Pergunta: - Eu sinto, quando converso com leitores, que apesar de terem tanta informação disponível, muito mais do que tive, eles são muito mais ignorantes do que eu era na idade deles sobre música. Ao que se deve esse paradoxo, em sua opinião, com acesso às revistas, internet, TV a cabo, etc...
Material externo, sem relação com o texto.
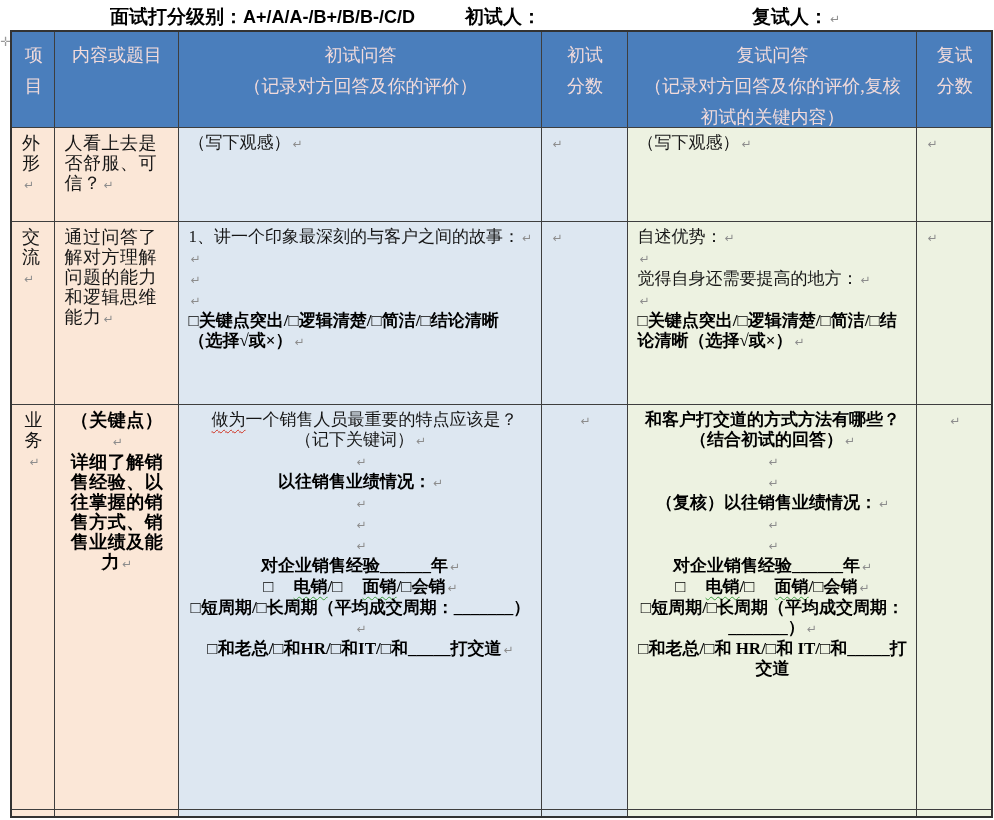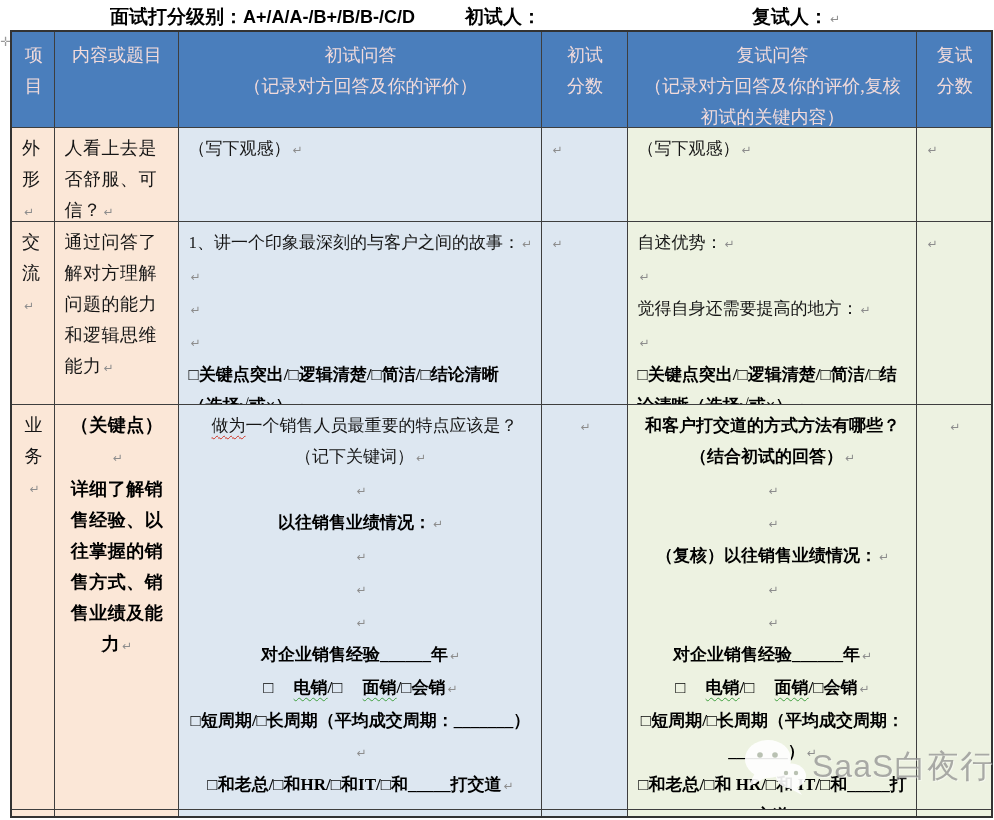--- a/index.html
+++ b/index.html
@@ -37,7 +37,7 @@
   .c-head .cw{color:#f2dbdb;text-align:center;}
   .hl{font-size:18px;line-height:31px;}
 
-  .p{font-size:17px;line-height:31px;}
+  .p{font-size:17px;line-height:20px;}
   .b{font-weight:700;color:#000;}
   .item-cell .p,.content-cell .p{font-size:18px;letter-spacing:.5px;}
   .score-cell .cw{padding-left:9px;}

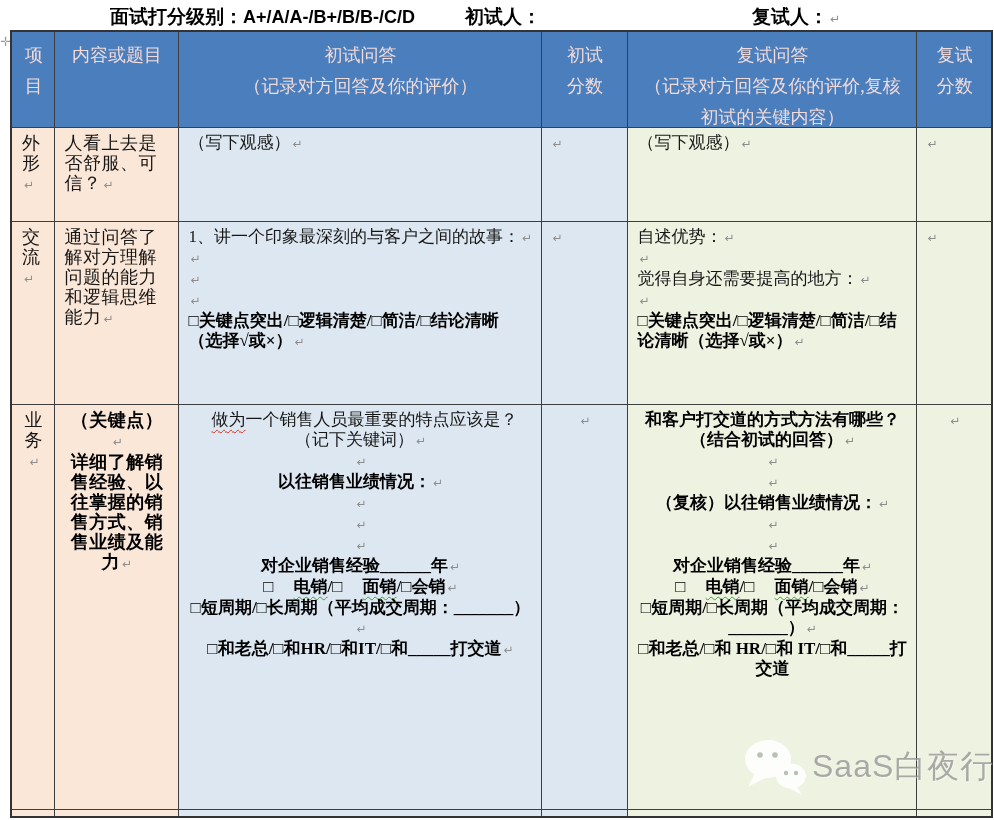--- a/index.html
+++ b/index.html
@@ -263,19 +263,6 @@
   </tbody>
     </table>
 
-  <div class="watermark">
-    <svg class="wm-logo" width="66" height="58" viewBox="0 0 66 58">
-      <ellipse cx="26" cy="21" rx="23" ry="19" fill="#ffffff"></ellipse>
-      <path d="M13 35 L6 49 L25 39 Z" fill="#ffffff"></path>
-      <circle cx="18" cy="17" r="2.8" fill="#b4bcae"></circle>
-      <circle cx="33" cy="17" r="2.8" fill="#b4bcae"></circle>
-      <ellipse cx="49" cy="38" rx="15" ry="12.5" fill="#ffffff"></ellipse>
-      <path d="M54 48 L60 57 L47 50 Z" fill="#ffffff"></path>
-      <circle cx="44" cy="35" r="2.2" fill="#b4bcae"></circle>
-      <circle cx="54" cy="35" r="2.2" fill="#b4bcae"></circle>
-    </svg>
-    <span class="wm-text">SaaS白夜行</span>
-  </div>
 
 </div>
 

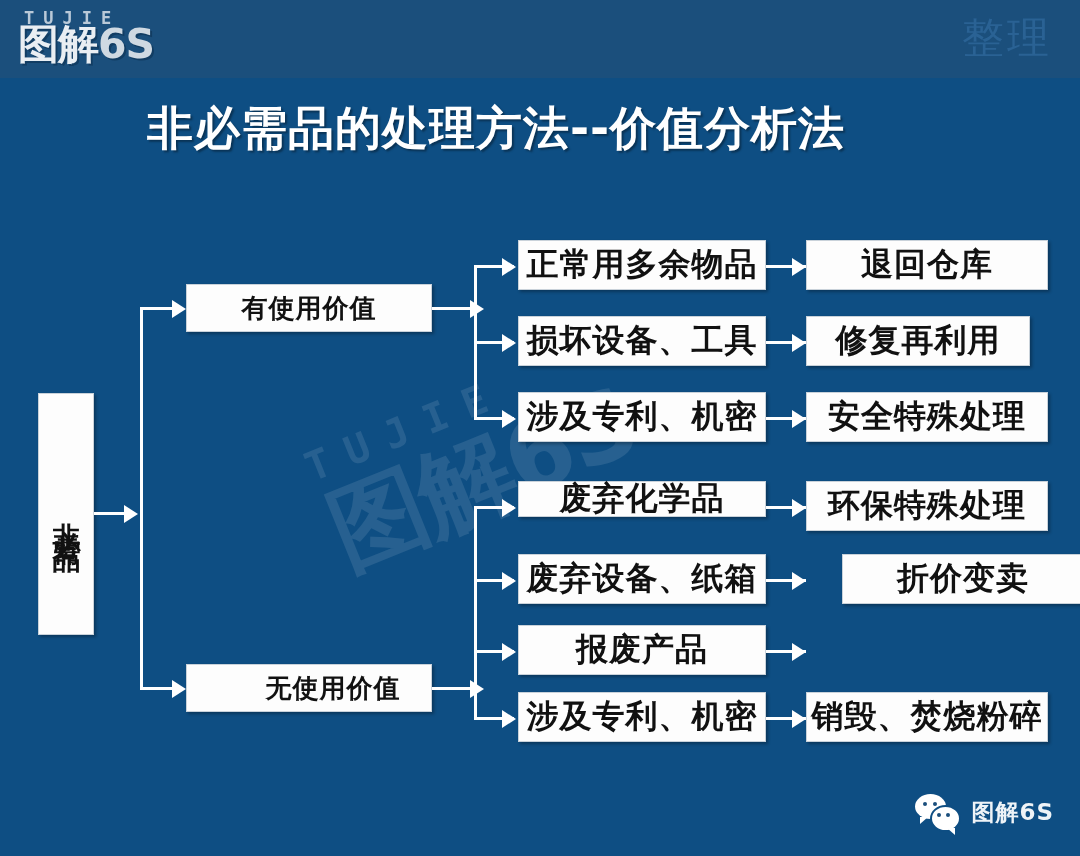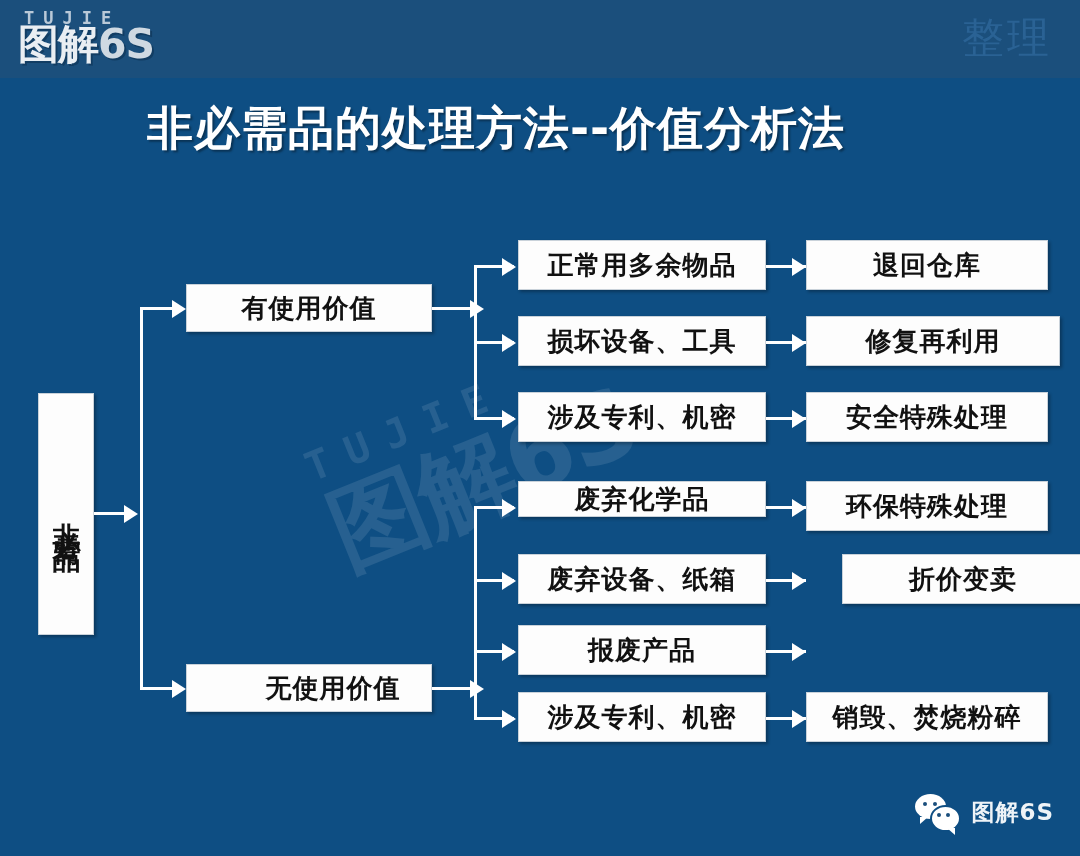--- a/index.html
+++ b/index.html
@@ -78,7 +78,7 @@
     box-shadow:2px 2px 3px rgba(0,0,0,.30);
     color:#111111;
     display:flex;align-items:center;justify-content:center;
-    font-size:26px;font-weight:bold;
+    font-size:32px;font-weight:bold;
     letter-spacing:1px;
     box-sizing:border-box;
   }

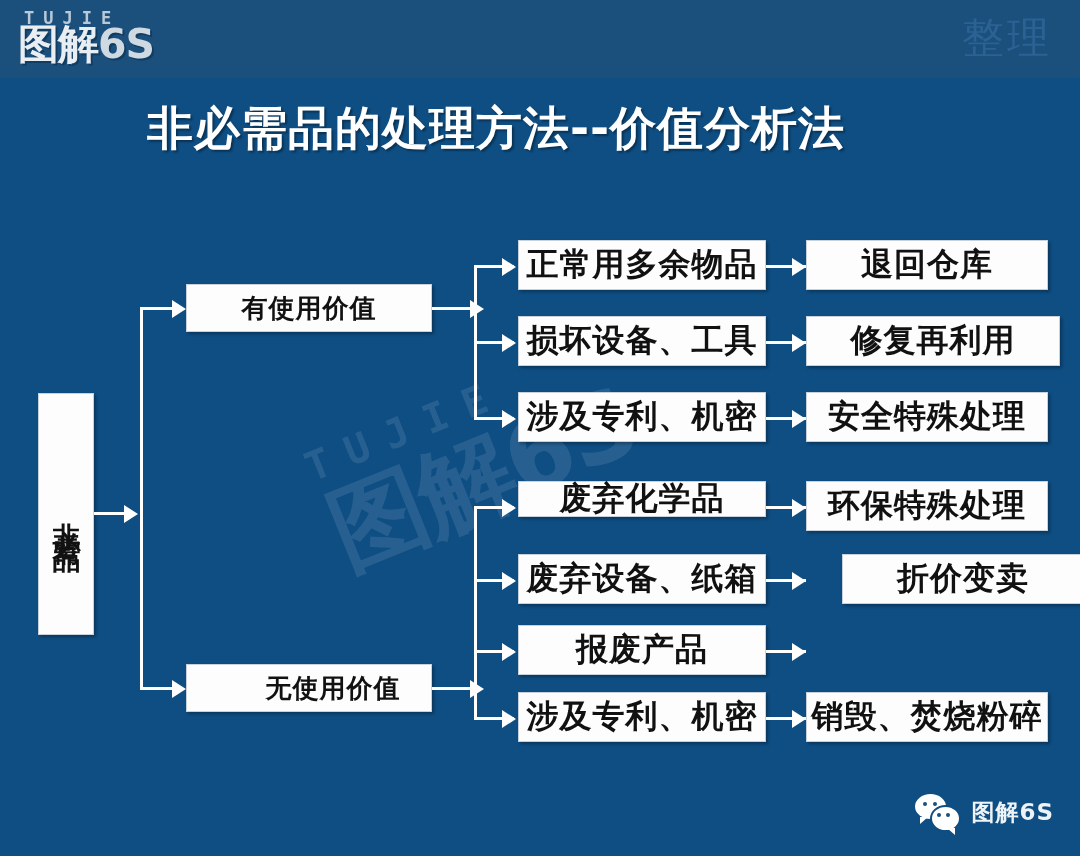--- a/index.html
+++ b/index.html
@@ -187,7 +187,7 @@
   <div class="node" style="left:518px;top:316px;width:248px;height:50px;">损坏设备、工具</div>
   <div class="line hline" style="left:766px;top:341px;width:40px;"></div>
   <div class="arrow" style="left:792px;top:334px;"></div>
-  <div class="node" style="left:806px;top:316px;width:254px;height:50px;">修复再利用</div>
+  <div class="node" style="left:806px;top:316px;width:224px;height:50px;">修复再利用</div>
 
   <div class="line hline" style="left:474px;top:417px;width:40px;"></div>
   <div class="arrow" style="left:502px;top:410px;"></div>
Luiz Carlos Calanca: - A Internet aceita tudo, todos são músicos, produtores e críticos, eles falam cada coisa da gente... Na minha opinião tem muita informação furada. Você procurar saber dos Beatles, por exemplo, na web, é desaprender o que sabe. O excesso de informação às vezes desinforma, pois ela é superficial. O mundo está globalizado, mas o indivíduo está cada vez mais burro. Se o dia tivesse 48 horas seria pouco para absorver tantos terabytes ou mais alguns petabytes de informações da rede. Obviamente, se você quiser se informar de tudo, você vai poluir sua cultura e não existe ainda uma ferramenta para fazer o esvaziamento de lixeira na mente humana.
Pergunta: - Valeu Luiz, deixe uma mensagem final aos leitores.
Luiz Carlos Calanca: - Não usem foninho atolado no ouvido, é anti- higiênico.